En refusant toute action en faveur d’une résolution amiable de la question des réfugiés palestiniens, l’Europe entretient les exigences les plus maximalistes…même au risque de jouer contre la Paix.


On le sait, la paix entre Israël et l’Autorité Palestinienne achoppera sur la question du sort des réfugiés et de leurs descendants. Depuis 1948, les malheureux ont été instrumentalisés dans le conflit qui oppose Israéliens et Palestiniens. Réfugiés malgré eux, ils sont devenus les victimes et l’alibi de l’intransigeance arabe.

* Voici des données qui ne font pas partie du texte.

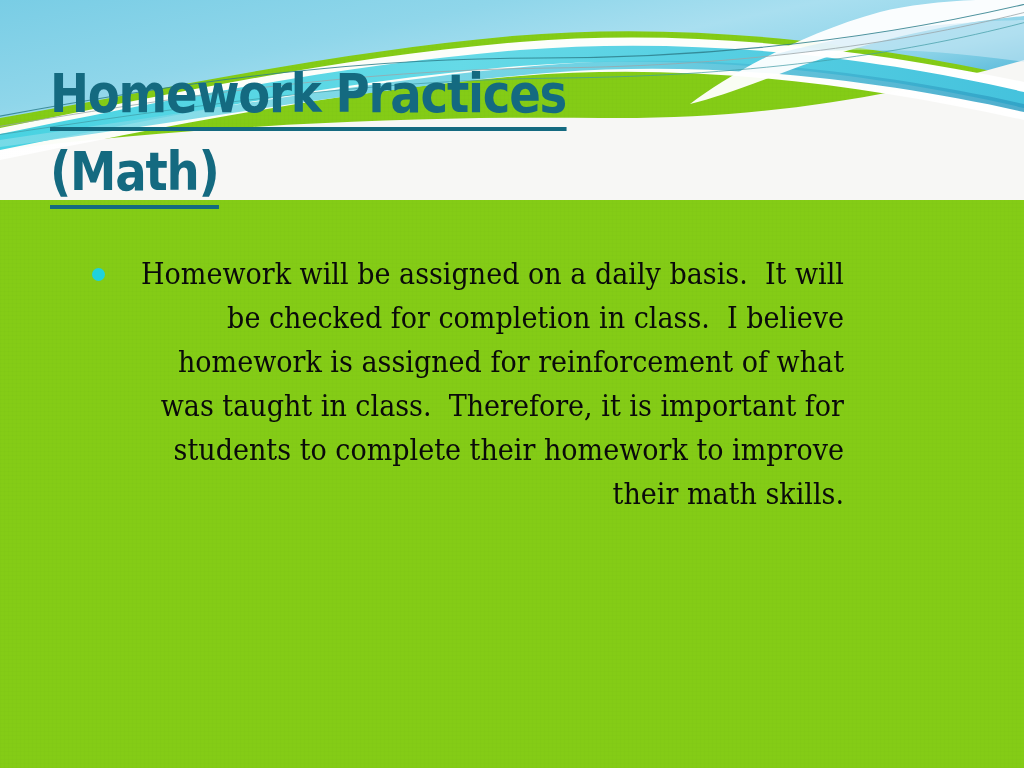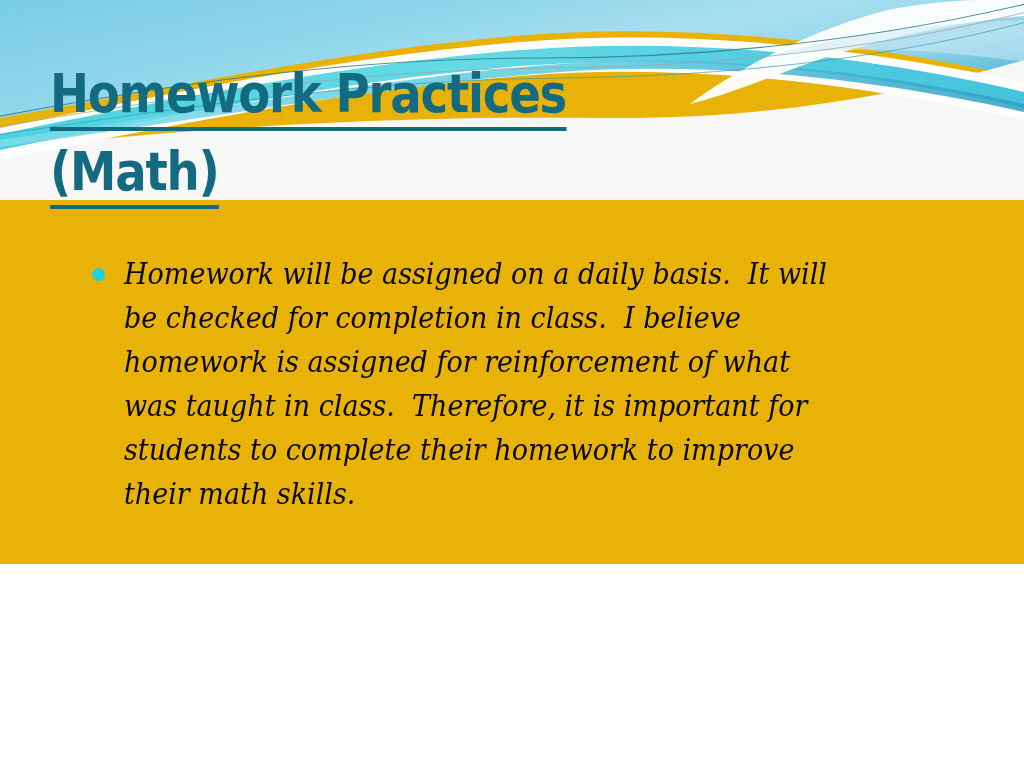--- a/index.html
+++ b/index.html
@@ -8,23 +8,24 @@
     padding: 0;
     background: #ffffff;
   }
   body {
     font-family: "Liberation Sans", sans-serif;
   }
 
   .slide {
     position: relative;
     width: 1024px;
-    height: 564px;
+    height: 768px;
     overflow: hidden;
-    background: #eab308;
+    background: #84cc16;
+    text-align: right;
   }
 
   
   .slide-texture {
     position: absolute;
     inset: 0;
     background-image:
       repeating-linear-gradient(0deg, rgba(0,0,0,0.012) 0px, rgba(0,0,0,0.012) 1px, rgba(0,0,0,0) 1px, rgba(0,0,0,0) 4px),
       repeating-linear-gradient(90deg, rgba(0,0,0,0.010) 0px, rgba(0,0,0,0.010) 1px, rgba(0,0,0,0) 1px, rgba(0,0,0,0) 4px);
     pointer-events: none;
@@ -67,21 +68,20 @@
     transform: scaleX(0.88);
     transform-origin: left center;
   }
 
   
   .content {
     position: absolute;
     left: 92px;
     top: 252px;
     width: 880px;
-    font-style: italic;
   }
   .bullet-item {
     position: relative;
     display: flex;
     align-items: flex-start;
     padding-left: 0;
   }
   .bullet-dot {
     flex: 0 0 auto;
     width: 13px;

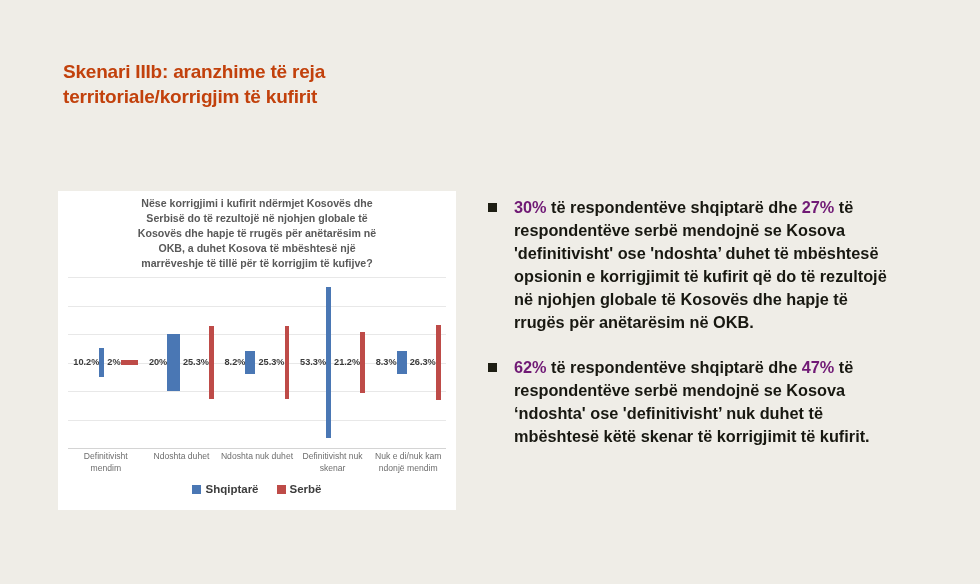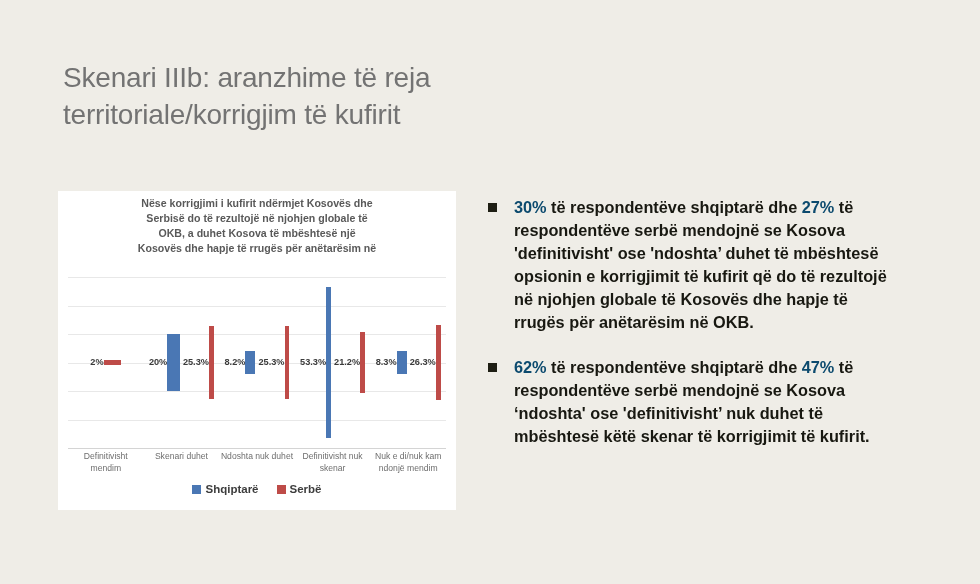--- a/index.html
+++ b/index.html
@@ -14,24 +14,24 @@
     overflow: hidden;
     position: relative;
   }
 
   
   #slide-title {
     position: absolute;
     left: 63px;
     top: 59px;
     width: 560px;
-    font-size: 28px;
-    font-weight: normal;
+    font-size: 19px;
+    font-weight: bold;
     line-height: 1.33;
-    color: #737373;
+    color: #c2410c;
     letter-spacing: -0.2px;
   }
   #slide-title .tline { display: block; white-space: nowrap; }
 
   
   #chart-card {
     position: absolute;
     left: 58px;
     top: 191px;
     width: 398px;
@@ -174,52 +174,57 @@
     margin-top: 7px;
     margin-right: 17px;
   }
   .bullet-text {
     font-size: 16.3px;
     font-weight: bold;
     line-height: 1.41;
     color: #181811;
     flex: 1 1 auto;
   }
-  .hl { color: #0c4a6e; }
+  .hl { color: #701a75; }
 </style>
 </head>
 <body>
 
 <div id="slide-title">
   <span class="tline">Skenari IIIb: aranzhime të reja</span>
   <span class="tline">territoriale/korrigjim të kufirit</span>
 </div>
 
 <div id="chart-card">
 
   <div id="chart-title">
       <span class="cline">Nëse korrigjimi i kufirit ndërmjet Kosovës dhe</span>
       <span class="cline">Serbisë do të rezultojë në njohjen globale të</span>
+      <span class="cline">Kosovës dhe hapje të rrugës për anëtarësim në</span>
       <span class="cline">OKB, a duhet Kosova të mbështesë një</span>
-      <span class="cline">Kosovës dhe hapje të rrugës për anëtarësim në</span>
+      <span class="cline">marrëveshje të tillë për të korrigjim të kufijve?</span>
     </div>
 
   <div id="plot-area">
     <div id="gridlines">
         <div class="gridline baseline" style="top: 171px;"></div>
         <div class="gridline" style="top: 142.5px;"></div>
         <div class="gridline" style="top: 114px;"></div>
         <div class="gridline" style="top: 85.5px;"></div>
         <div class="gridline" style="top: 57px;"></div>
         <div class="gridline" style="top: 28.5px;"></div>
         <div class="gridline" style="top: 0px;"></div>
       </div>
     <div id="bars-layer">
         <div class="cat-group">
           <div class="bar-wrap">
+            <div class="bar-label">10.2%</div>
+            <div class="bar series-0" style="height: 29.07px; background: rgb(74, 119, 180);"></div>
+          </div>
+          <div class="bar-wrap">
             <div class="bar-label">2%</div>
             <div class="bar series-1" style="height: 5.7px; background: rgb(190, 75, 72);"></div>
           </div>
         </div>
         <div class="cat-group">
           <div class="bar-wrap">
             <div class="bar-label">20%</div>
             <div class="bar series-0" style="height: 57px; background: rgb(74, 119, 180);"></div>
           </div>
           <div class="bar-wrap">
@@ -255,21 +260,21 @@
           <div class="bar-wrap">
             <div class="bar-label">26.3%</div>
             <div class="bar series-1" style="height: 74.955px; background: rgb(190, 75, 72);"></div>
           </div>
         </div>
       </div>
   </div>
 
   <div id="xaxis">
       <div class="xtick">Definitivisht mendim</div>
-      <div class="xtick">Skenari duhet</div>
+      <div class="xtick">Ndoshta duhet</div>
       <div class="xtick">Ndoshta nuk duhet</div>
       <div class="xtick">Definitivisht nuk skenar</div>
       <div class="xtick">Nuk e di/nuk kam ndonjë mendim</div>
     </div>
 
   <div id="chart-legend">
       <div class="legend-item">
         <span class="legend-swatch series-0" style="background: rgb(74, 119, 180);"></span>
         <span class="legend-text">Shqiptarë</span>
       </div>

Le Premier ministre Ariel Sharon a demandé à l’Europe son concours pour permettre au processus de paix de reprendre, mais sans l’écueil insurmontable du droit au retour des 4 millions de « réfugiés » qui vivent dans les pays arabes voisins. Depuis 1948, rien n’a été fait pour favoriser la moindre intégration de ces populations. Il serait temps que cette page, certes difficile du conflit, soit tournée et qu’elles s’intègrent enfin aux pays dans lesquels elles vivent depuis près de 60 ans.

Israël ne demande que l’application d’un principe de réalité qui a déjà été pris en compte dans le règlement de la question du partage de Chypre. Dans le cas présent, l’Europe refuse le même appui diplomatique et financier qu’elle a accordé aux réfugiés Grecs ayant renoncé au retour dans leurs anciens villages du Nord de l’île (lire sur DesInfos).

Pire, l’Europe a durci sa position en poussant les pays d’accueil arabes et les Palestiniens à refuser l’abandon, voire l’aménagement, de la revendication liée au retour des « réfugiés » sur la terre d’Israël.

Une attitude qui disqualifie l’Europe a joué un rôle majeur dans un processus de paix où il faudra nécessairement aider chaque partie à faire de douloureuses concessions.